In this example we simply retry our edit on the most recent version:
a2.Reload() // load msot current values from storage
a2.SetName("Jeannie")
fmt.Printf("save now works (no error): %v\n", a2.Save())
In some ways this approach resembles "compare and swap" memory operations:
atomically:
if currentValue is expectedValue:
setValue(newValue)
This versioning approach was inspired by CouchDB.
entgen is a program that parses go packages and generates ent code for all ent-enabled struct types.
You can either run entgen
from source or go modules, or install it with
go get github.com/rsms/ent/entgen
.
To install a specific version run go get github.com/rsms/ent/entgen@vX.X.X
replacing the "X"es with the version you want.
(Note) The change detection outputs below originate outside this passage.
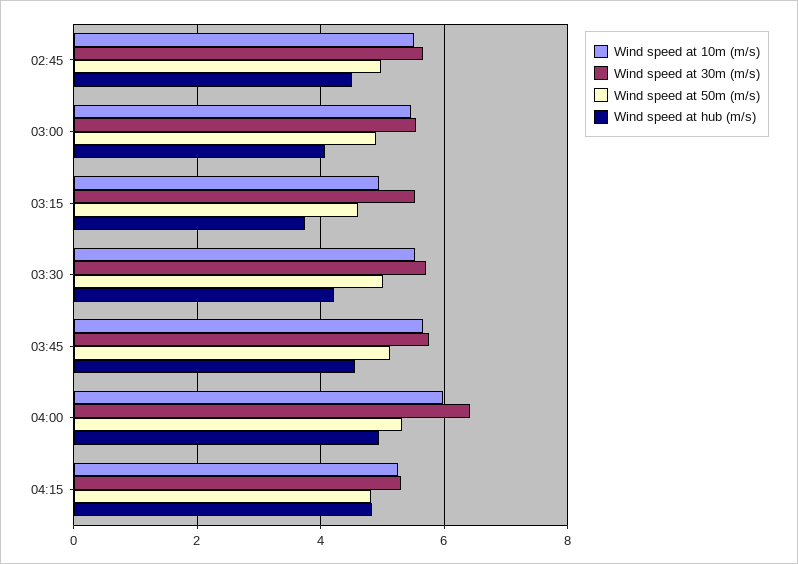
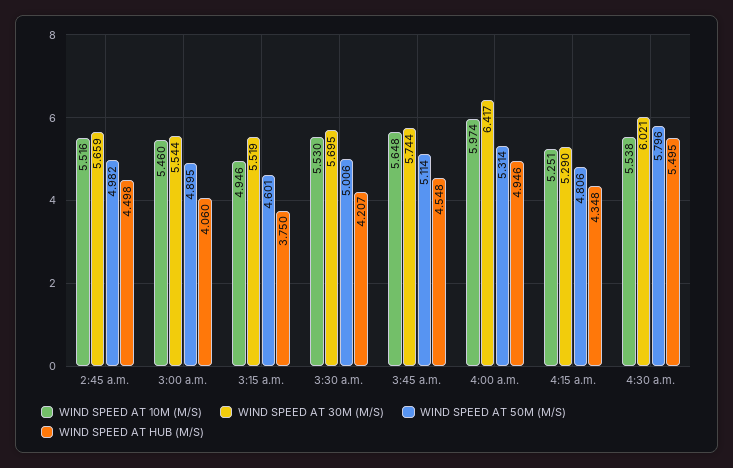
Wind speed at hub (m/s), 04:15: 4.8 -> 4.348
Wind speed at 10m (m/s), 4:30 a.m.: none -> 5.538
Wind speed at 30m (m/s), 4:30 a.m.: none -> 6.021
Wind speed at 50m (m/s), 4:30 a.m.: none -> 5.796
Wind speed at hub (m/s), 4:30 a.m.: none -> 5.495

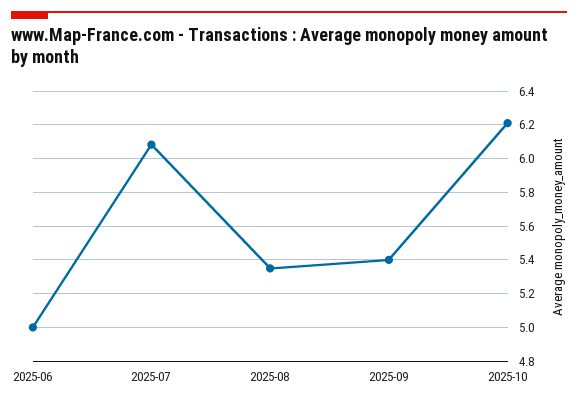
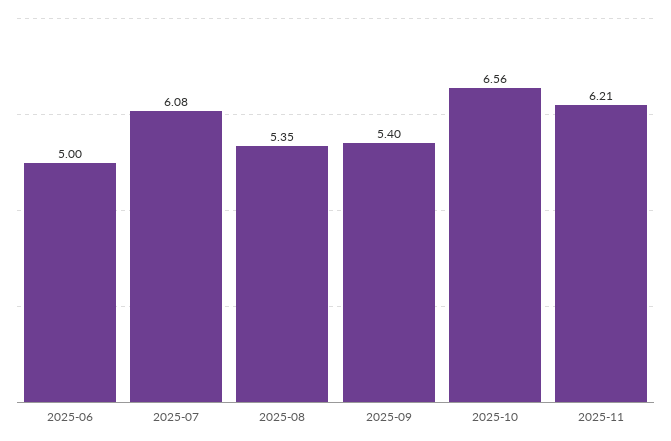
2025-10: 6.2 -> 6.56
2025-11: none -> 6.21

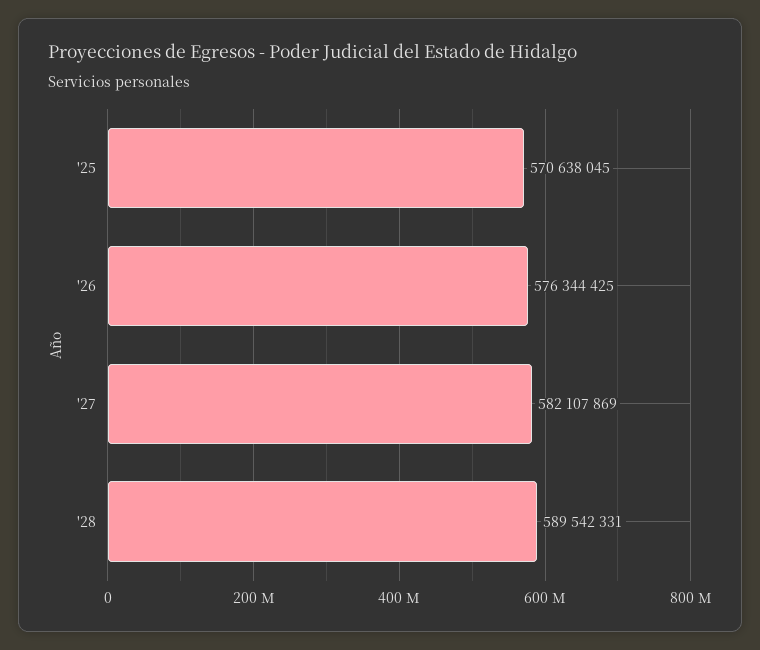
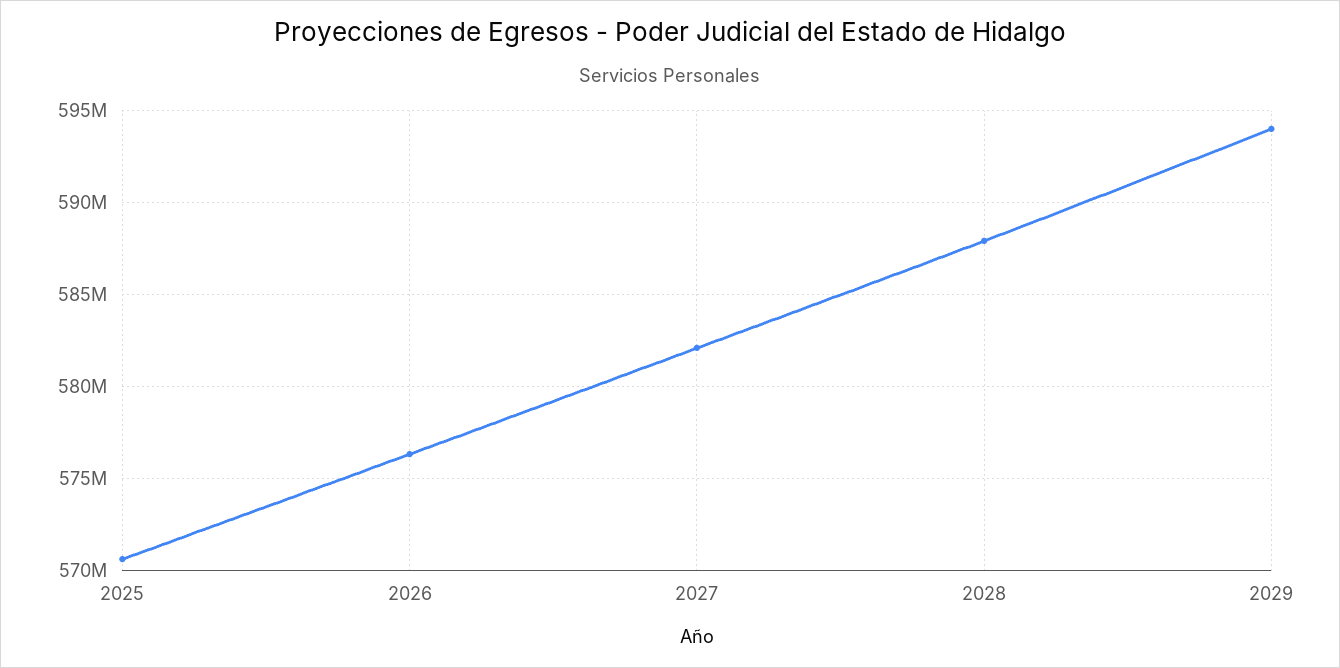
'28: 589542331 -> 588000000
2029: none -> 594000000

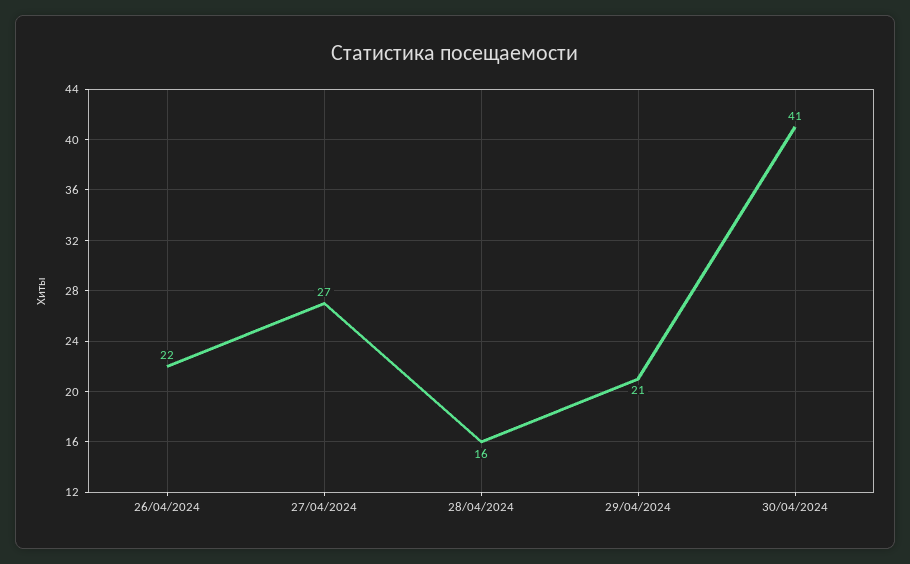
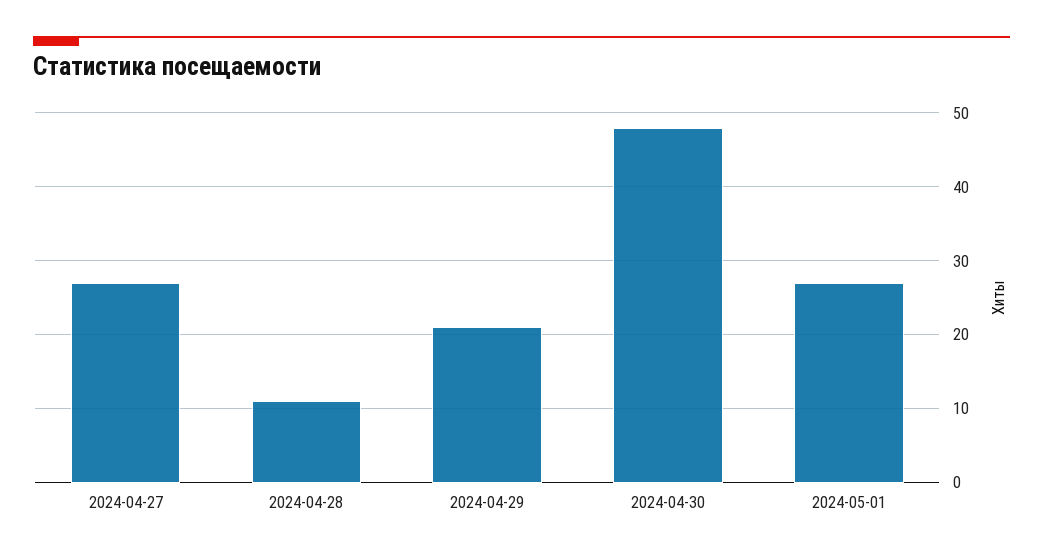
26/04/2024: 22 -> none
28/04/2024: 16 -> 11
30/04/2024: 41 -> 48
2024-05-01: none -> 27

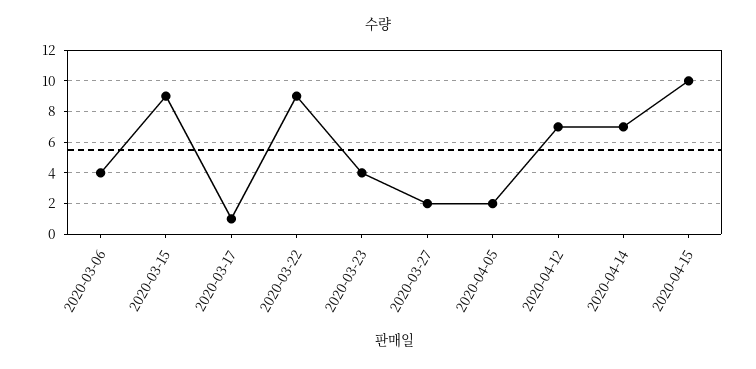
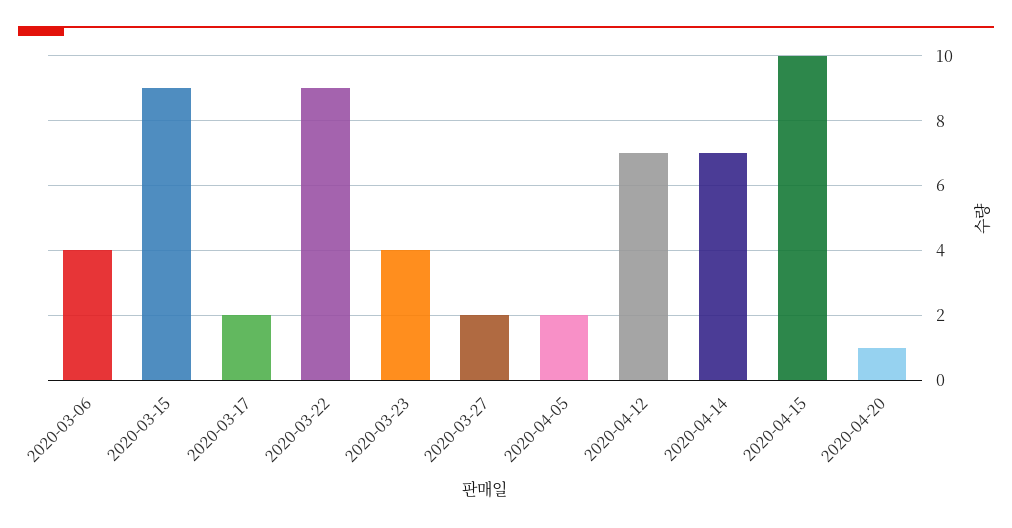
2020-03-17: 1 -> 2
2020-04-20: none -> 1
Usage: entgen [options] [<srcdir> ...]
options:
-debug
Debug logging (implies -v)
-entpkg string
Import path of ent package (default "github.com/rsms/ent")
-filter string
Only process go struct types which name matches the provided
regular expression
-h, -help
Show help and exit
-nofmt
Disable "gofmt" formatting of generated code
-o string
Filename of generated go code, relative to <srcdir>.
Use "-" for stdout. (default "ents.gen.go")
-v
Verbose logging
-version
Print "entgen 0.1.0" and exit